[Your goal]: Take the listing below and write it out again exactly, skipping any picture that it holds.

[Opening Entries provided section]

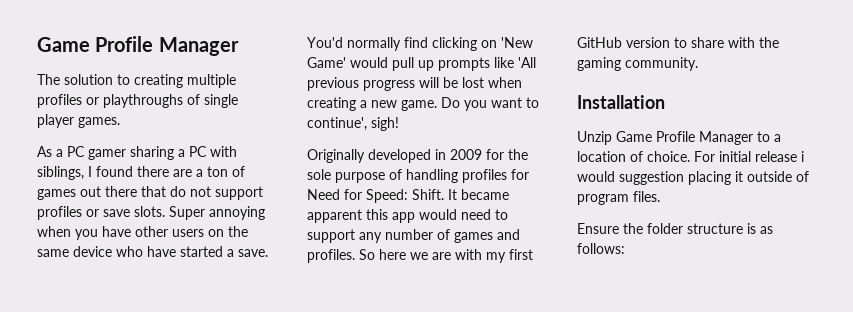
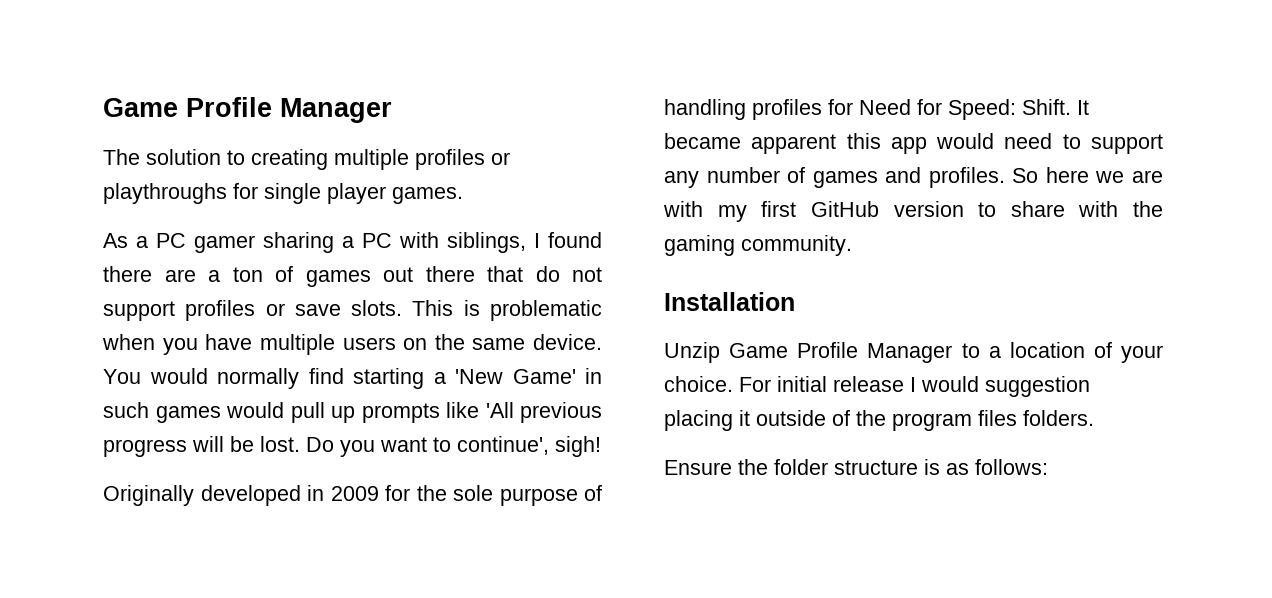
[187,94,200,105] of -> [233,183,258,199] for
[169,206,265,220] Super annoying -> [412,300,602,321] This is problematic
[135,226,168,237] other -> [259,334,335,355] multiple
[73,246,268,257] [307,37,533,51] [307,57,346,68] device who have started a save. You'd normally find clicking on 'New Game' -> [533,334,602,350] [103,368,602,389] [103,402,221,423] device. You would normally find starting a 'New Game' in such games
[462,77,522,88] [307,97,437,111] lost when creating a new game. -> [260,436,300,452] lost.
(643, 156) none -> [1121,345,1163,363] your
[801,151,804,162] i -> [910,377,916,392] I
[577,191,660,205] program files. -> [856,410,1094,431] the program files folders.

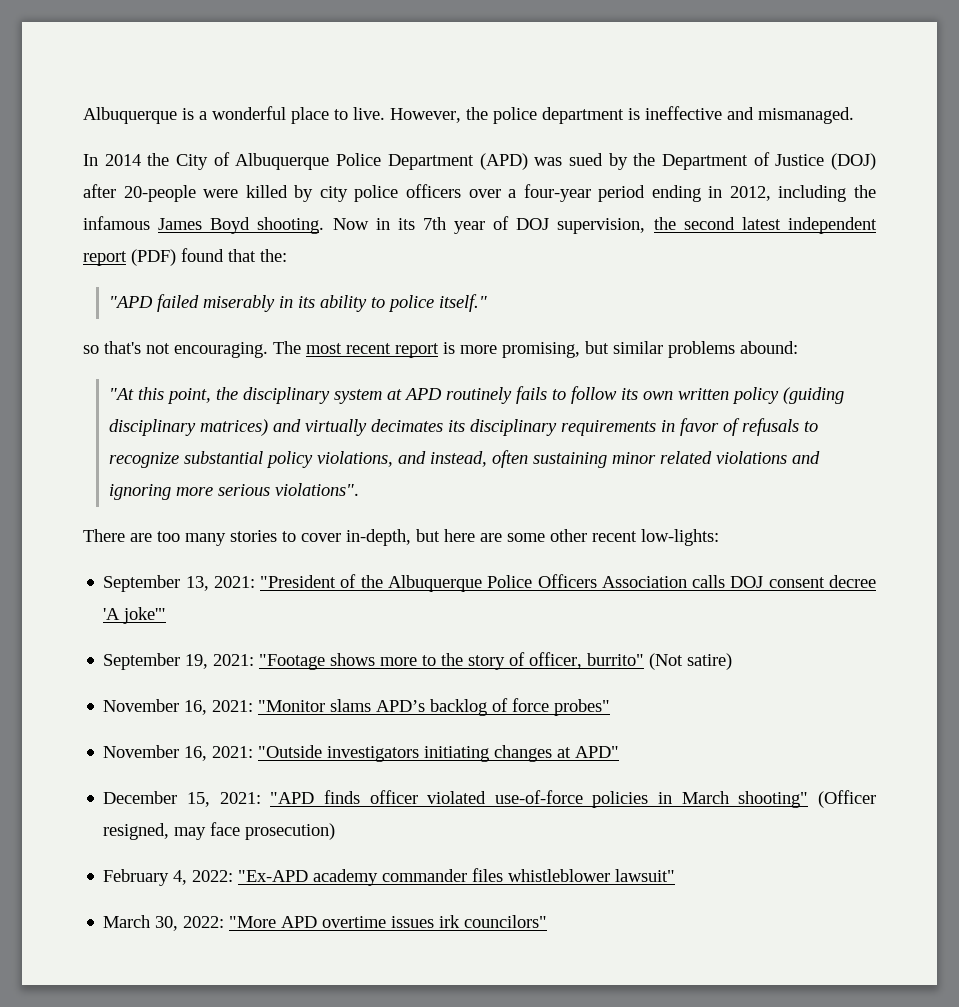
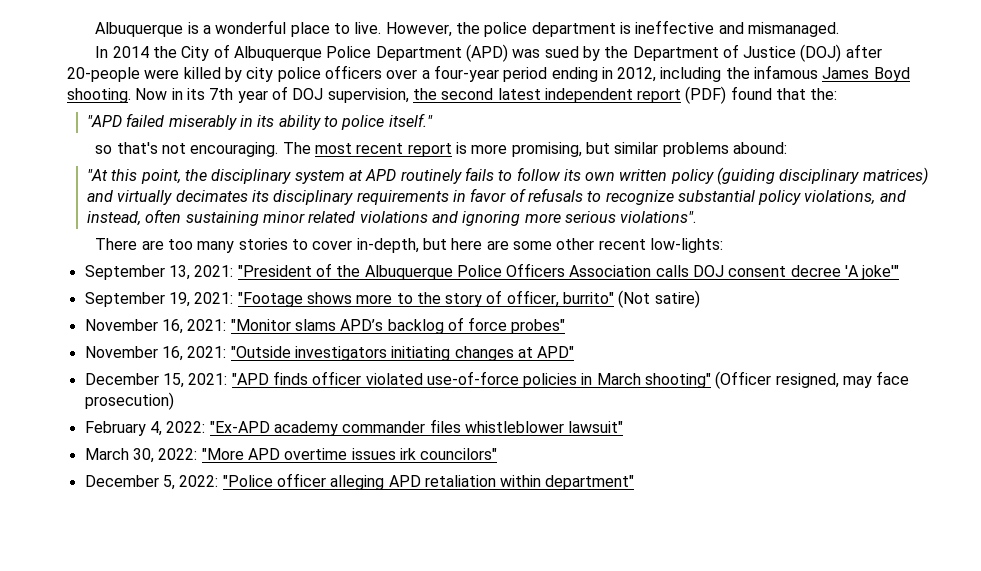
(548, 921) none -> [84,473,635,490] // December 5, 2022: "Police officer alleging APD retaliation within department"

[Closing Entries provided section]

[Result of this task]:
[187,94,200,105] of -> [233,183,258,199] for
[169,206,265,220] Super annoying -> [412,300,602,321] This is problematic
[135,226,168,237] other -> [259,334,335,355] multiple
[73,246,268,257] [307,37,533,51] [307,57,346,68] device who have started a save. You'd normally find clicking on 'New Game' -> [533,334,602,350] [103,368,602,389] [103,402,221,423] device. You would normally find starting a 'New Game' in such games
[462,77,522,88] [307,97,437,111] lost when creating a new game. -> [260,436,300,452] lost.
(643, 156) none -> [1121,345,1163,363] your
[801,151,804,162] i -> [910,377,916,392] I
[577,191,660,205] program files. -> [856,410,1094,431] the program files folders.

(548, 921) none -> [84,473,635,490] // December 5, 2022: "Police officer alleging APD retaliation within department"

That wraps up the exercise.